Like Hampshire itself, CS continued to shape-shift around changes occurring in the world, institutional adjustments, and its own intellectual goals. Over the years, the disciplinary composition of its faculty changed, as did its name, ultimately becoming simply Cognitive Science. In 2019, all of the College’s schools were disbanded in favor of unbounded learning without subdivisions, encouraging students to engage with pressing global issues requiring multidisciplinary thinking and skills.

“The obvious pleasure he took in arguing mathematical theory (not with me, I’m afraid) matched his passion to understand how students constructed their mathematical understanding of the world,” said Professor Emerita of Biology Merle Bruno. “I always think of him as a joyful, playful intellectual.”

Bill Marsh earned his B.A. and Ph.D. in mathematics from Dartmouth College. Inspired by the civil rights movement, he went on to a three-year stint at Talladega College, a historically Black institution (HBCU) in Alabama, before arriving at Hampshire, where he taught until 1985. Per his obituary, Bill “later taught classes at various schools and colleges until his retirement. He was instrumental in bringing Blockfest, an early mathematical education program for children and parents, to the Olympic Peninsula.”  
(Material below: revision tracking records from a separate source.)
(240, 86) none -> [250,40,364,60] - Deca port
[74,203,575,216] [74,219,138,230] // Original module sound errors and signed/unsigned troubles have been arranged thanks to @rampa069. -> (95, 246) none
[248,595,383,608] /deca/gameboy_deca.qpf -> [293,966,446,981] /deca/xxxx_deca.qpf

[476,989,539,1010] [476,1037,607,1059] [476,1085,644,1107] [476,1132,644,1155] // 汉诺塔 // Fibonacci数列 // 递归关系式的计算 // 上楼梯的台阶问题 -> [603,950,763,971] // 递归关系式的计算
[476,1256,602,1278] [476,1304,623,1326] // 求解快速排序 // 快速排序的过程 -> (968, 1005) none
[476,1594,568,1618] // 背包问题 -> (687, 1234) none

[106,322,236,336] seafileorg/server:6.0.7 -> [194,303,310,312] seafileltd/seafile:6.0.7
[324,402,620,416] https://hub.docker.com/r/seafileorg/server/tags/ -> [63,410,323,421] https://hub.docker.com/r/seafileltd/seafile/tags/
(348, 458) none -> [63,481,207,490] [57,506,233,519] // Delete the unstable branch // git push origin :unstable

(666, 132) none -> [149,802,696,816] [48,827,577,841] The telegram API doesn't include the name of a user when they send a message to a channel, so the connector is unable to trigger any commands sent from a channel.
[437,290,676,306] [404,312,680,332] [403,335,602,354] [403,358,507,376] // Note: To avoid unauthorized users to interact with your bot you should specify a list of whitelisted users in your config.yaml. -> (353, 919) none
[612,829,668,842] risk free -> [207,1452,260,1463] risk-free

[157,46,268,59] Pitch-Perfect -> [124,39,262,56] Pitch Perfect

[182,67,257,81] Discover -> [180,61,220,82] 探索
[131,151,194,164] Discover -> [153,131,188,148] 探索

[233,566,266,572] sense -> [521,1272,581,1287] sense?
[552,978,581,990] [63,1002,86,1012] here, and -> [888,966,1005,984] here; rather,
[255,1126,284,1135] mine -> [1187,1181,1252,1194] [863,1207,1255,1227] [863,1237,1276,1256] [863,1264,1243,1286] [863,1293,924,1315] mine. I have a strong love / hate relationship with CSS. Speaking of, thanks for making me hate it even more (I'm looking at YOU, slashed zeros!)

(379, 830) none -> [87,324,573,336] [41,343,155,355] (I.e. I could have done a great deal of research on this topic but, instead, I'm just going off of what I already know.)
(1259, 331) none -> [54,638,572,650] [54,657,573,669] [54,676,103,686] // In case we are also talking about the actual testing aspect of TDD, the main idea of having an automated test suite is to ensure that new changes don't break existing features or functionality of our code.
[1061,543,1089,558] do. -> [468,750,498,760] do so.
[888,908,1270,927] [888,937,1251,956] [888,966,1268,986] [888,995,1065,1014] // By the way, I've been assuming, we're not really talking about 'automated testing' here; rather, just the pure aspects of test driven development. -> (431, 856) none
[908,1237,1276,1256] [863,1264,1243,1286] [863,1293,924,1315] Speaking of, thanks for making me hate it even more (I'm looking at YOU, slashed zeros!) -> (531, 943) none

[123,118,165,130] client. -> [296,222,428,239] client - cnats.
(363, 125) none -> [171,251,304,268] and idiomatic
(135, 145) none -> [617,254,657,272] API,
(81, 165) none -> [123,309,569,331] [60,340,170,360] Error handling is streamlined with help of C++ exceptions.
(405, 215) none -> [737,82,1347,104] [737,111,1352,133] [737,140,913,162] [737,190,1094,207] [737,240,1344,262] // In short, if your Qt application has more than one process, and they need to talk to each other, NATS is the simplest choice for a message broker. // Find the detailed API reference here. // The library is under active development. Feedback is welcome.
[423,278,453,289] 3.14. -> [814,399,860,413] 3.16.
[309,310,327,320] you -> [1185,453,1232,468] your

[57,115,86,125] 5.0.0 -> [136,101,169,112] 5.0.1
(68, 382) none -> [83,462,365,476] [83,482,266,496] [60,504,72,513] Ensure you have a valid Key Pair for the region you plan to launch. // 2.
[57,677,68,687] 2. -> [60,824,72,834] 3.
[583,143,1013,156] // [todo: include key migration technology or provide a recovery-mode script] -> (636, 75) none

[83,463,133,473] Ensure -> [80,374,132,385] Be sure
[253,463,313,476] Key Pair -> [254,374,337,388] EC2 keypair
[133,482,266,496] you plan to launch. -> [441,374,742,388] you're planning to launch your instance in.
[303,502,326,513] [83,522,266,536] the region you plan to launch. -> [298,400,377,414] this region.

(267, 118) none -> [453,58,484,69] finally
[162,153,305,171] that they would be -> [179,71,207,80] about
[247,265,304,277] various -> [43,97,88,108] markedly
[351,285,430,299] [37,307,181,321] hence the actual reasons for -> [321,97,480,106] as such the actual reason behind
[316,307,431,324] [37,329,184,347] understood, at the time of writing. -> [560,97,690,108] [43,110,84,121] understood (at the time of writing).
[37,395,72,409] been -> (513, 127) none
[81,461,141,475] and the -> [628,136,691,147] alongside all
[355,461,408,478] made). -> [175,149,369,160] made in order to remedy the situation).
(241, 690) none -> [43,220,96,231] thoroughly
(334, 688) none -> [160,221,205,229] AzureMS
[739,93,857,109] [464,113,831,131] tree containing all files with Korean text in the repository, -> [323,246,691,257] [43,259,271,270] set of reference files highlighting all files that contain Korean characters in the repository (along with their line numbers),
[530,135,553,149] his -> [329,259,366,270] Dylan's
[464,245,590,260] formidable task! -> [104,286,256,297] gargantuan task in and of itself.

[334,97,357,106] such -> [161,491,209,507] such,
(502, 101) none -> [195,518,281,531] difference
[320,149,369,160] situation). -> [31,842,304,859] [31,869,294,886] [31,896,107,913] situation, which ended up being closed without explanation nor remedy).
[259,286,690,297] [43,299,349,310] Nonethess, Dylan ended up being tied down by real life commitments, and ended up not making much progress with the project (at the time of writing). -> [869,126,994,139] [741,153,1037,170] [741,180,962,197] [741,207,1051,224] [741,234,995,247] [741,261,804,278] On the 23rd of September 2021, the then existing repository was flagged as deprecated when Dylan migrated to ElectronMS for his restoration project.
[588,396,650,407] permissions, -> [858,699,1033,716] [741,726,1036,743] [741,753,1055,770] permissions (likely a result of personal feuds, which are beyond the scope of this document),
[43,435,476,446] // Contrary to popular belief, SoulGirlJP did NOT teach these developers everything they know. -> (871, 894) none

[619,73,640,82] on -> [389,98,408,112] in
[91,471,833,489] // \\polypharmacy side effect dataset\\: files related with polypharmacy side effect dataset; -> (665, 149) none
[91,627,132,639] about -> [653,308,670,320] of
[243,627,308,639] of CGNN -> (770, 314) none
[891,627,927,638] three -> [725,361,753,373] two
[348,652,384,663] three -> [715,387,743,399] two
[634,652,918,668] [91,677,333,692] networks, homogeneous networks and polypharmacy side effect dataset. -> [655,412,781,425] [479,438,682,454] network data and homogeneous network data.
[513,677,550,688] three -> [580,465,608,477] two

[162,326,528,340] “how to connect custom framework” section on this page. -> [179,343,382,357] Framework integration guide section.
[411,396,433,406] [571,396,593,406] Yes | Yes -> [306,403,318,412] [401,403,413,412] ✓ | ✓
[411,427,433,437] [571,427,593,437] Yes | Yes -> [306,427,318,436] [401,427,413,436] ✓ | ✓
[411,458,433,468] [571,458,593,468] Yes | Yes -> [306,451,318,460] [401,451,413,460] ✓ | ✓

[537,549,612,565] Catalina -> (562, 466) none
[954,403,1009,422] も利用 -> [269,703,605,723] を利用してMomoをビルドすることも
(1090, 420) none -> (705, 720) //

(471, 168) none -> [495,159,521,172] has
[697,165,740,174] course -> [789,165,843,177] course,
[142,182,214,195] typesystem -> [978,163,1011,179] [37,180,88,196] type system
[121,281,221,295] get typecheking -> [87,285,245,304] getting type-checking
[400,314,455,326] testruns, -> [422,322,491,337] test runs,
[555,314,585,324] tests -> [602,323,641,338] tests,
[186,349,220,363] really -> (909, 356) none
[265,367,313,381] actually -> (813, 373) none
William Ernst Marsh passed away on January 24, 2023, at the age of 83.          

Bill Marsh headshot
Bill Marsh with child
Bill Marsh portrait by Neil Stillings

Photos (top to bottom):

  • Marsh with former faculty member Janet Tallman (right) and an unknown student (left), 1978. Courtesy of Hampshire College Archives.
  • Head shot of Marsh, 1974. Courtesy of Hampshire College Archives.
  • Marsh with a child, 1986. Courtesy of Hampshire College Archives.
  • “Real Numbers,” a portrait by Neil Stillings, 2016, from a photography project titled Guys I Know: A celebration and reflection on male friendship.

    “He suggested two elements that embodied his life and interests,” wrote Stillings. “The first was the quilt in the background, which reflected his love of pattern and the importance of visual thinking in his mathematical work. The second was the block structure, which represented his commitment in his retirement years to using play, construction, and problem solving with physical objects as a way of teaching mathematical concepts to young children.”